:: Your instructions ::
Each line of the records below that includes "Processing" adds one to the count; state the final count by itself.

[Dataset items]

※

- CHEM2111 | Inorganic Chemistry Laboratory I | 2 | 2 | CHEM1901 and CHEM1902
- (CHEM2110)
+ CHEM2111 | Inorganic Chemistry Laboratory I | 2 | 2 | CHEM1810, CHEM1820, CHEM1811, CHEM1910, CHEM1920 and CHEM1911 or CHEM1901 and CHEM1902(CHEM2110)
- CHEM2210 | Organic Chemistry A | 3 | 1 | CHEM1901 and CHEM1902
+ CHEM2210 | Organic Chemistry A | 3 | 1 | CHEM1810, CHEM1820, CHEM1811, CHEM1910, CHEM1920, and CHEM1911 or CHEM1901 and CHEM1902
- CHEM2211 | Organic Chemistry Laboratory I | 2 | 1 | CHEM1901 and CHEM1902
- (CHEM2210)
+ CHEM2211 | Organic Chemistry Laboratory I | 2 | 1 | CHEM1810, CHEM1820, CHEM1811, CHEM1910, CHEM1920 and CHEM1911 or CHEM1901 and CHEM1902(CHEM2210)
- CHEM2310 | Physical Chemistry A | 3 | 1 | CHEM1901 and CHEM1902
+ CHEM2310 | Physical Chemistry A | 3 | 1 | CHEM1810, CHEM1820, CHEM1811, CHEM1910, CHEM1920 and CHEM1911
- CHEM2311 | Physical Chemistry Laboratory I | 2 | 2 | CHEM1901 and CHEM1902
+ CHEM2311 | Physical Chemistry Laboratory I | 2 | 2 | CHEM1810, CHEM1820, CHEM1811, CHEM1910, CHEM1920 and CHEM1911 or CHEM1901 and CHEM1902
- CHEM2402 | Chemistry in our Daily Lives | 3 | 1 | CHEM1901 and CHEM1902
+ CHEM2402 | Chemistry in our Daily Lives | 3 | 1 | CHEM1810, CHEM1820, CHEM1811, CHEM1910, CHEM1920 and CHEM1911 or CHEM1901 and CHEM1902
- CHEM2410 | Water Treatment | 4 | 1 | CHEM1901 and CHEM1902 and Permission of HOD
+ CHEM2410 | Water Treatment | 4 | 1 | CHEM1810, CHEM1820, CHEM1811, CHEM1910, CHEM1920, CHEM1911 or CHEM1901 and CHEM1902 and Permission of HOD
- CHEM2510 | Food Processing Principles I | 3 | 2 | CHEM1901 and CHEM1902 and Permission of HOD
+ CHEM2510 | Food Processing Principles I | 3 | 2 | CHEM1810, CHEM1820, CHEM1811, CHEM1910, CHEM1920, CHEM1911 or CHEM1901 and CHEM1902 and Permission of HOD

※

:: Exercise response ::
2